World Congress of Freedom (WCOF): Several urban centers and islands were designated as Cordons Sanitaire, semi-independent penal colonies where aaaalllllll the people that didn't want to be CorpEmp could go live. After Emperor Ignacio died in 2100, multiple Cordons revolted. The left-wing coalition of rebels formed the WCOF. Although they didn't overthrow CorpEmp, they won the next best thing: CorpEmp's begrudging recognition.
United Markets (UM): The right-wing half of the Cordon rebellion, though they preferred to bribe their way to freedom from CorpEmp than fight. The peace treaty that ended the Cordon Rebellion was signed in Las Vegas (all parties involved got comped rooms!) They are an equal mix of Anarcho-Capitalists and billionaire/tech-bro megacorps.
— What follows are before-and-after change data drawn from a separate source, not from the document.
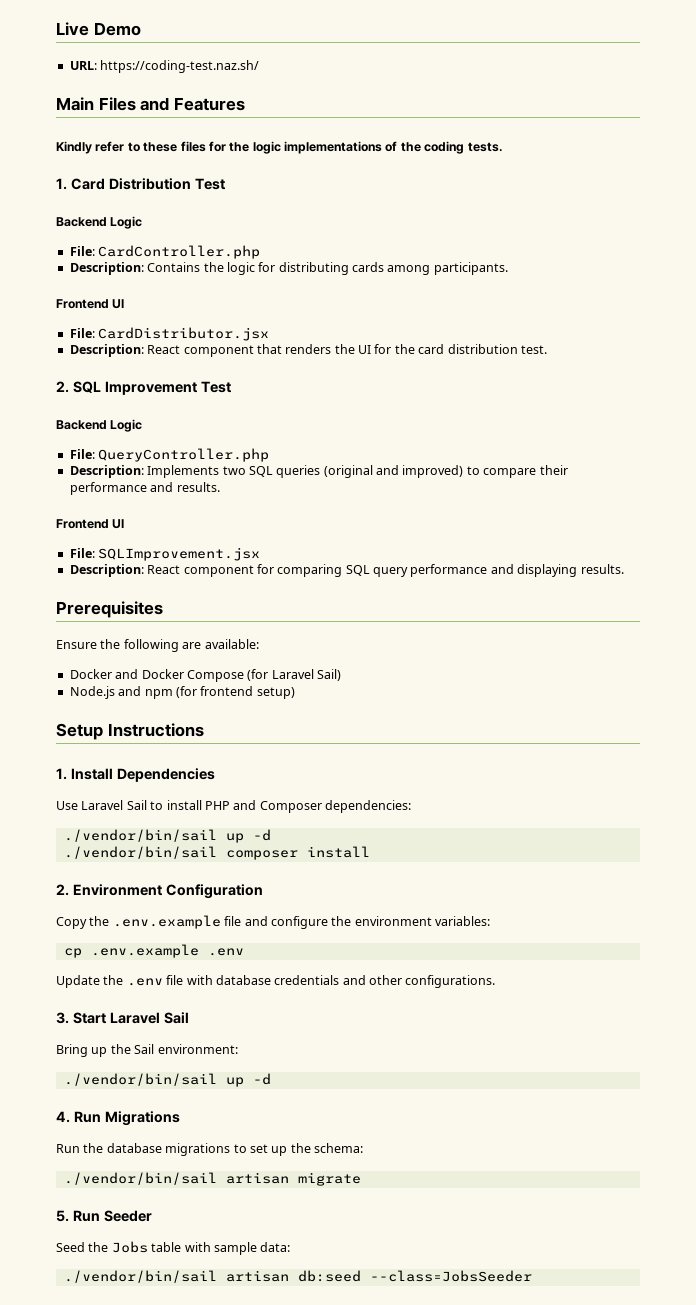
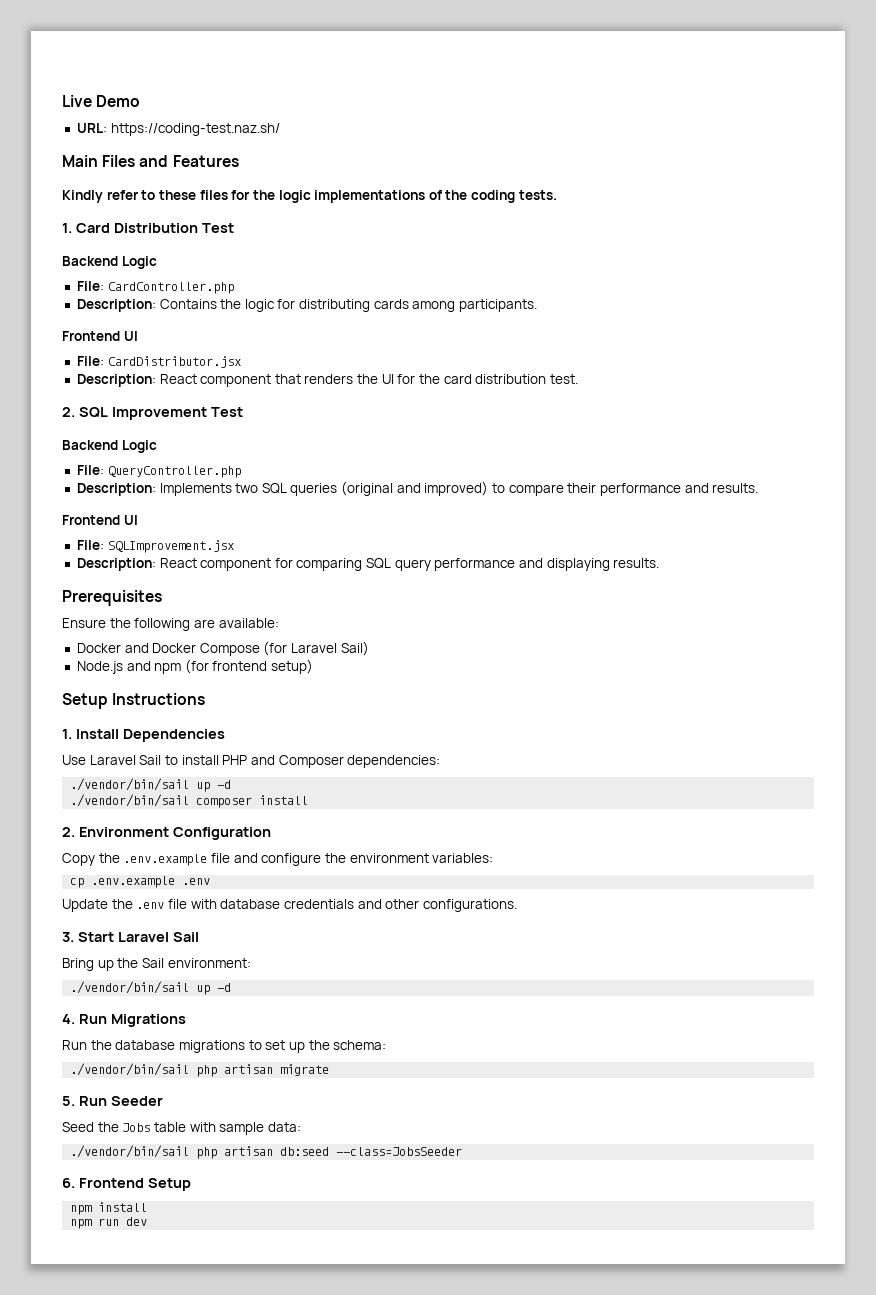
- ./vendor/bin/sail artisan migrate
+ ./vendor/bin/sail php artisan migrate
- ./vendor/bin/sail artisan db:seed --class=JobsSeeder
+ ./vendor/bin/sail php artisan db:seed --class=JobsSeeder
+ 6. Frontend Setup
+ npm install
+ npm run dev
Green Consensus: The Long Island Cordon was full of hippies and less smelly environmentalists, so CorpEmp didn't invest too many resources in monitoring them. Then Ignacio dies, and all hell breaks loose across the Cordons. While the new Empress unleashed Operation JANISSARY on the rebels, the newly christened "Green Consensus" plants their environmentally friendly flag on the Amazon, Galapagos, and various islands (how Heinan and North Island ended up joining is a mystery). CorpEmp didn't contest, after fighting a 25 year war with two other factions.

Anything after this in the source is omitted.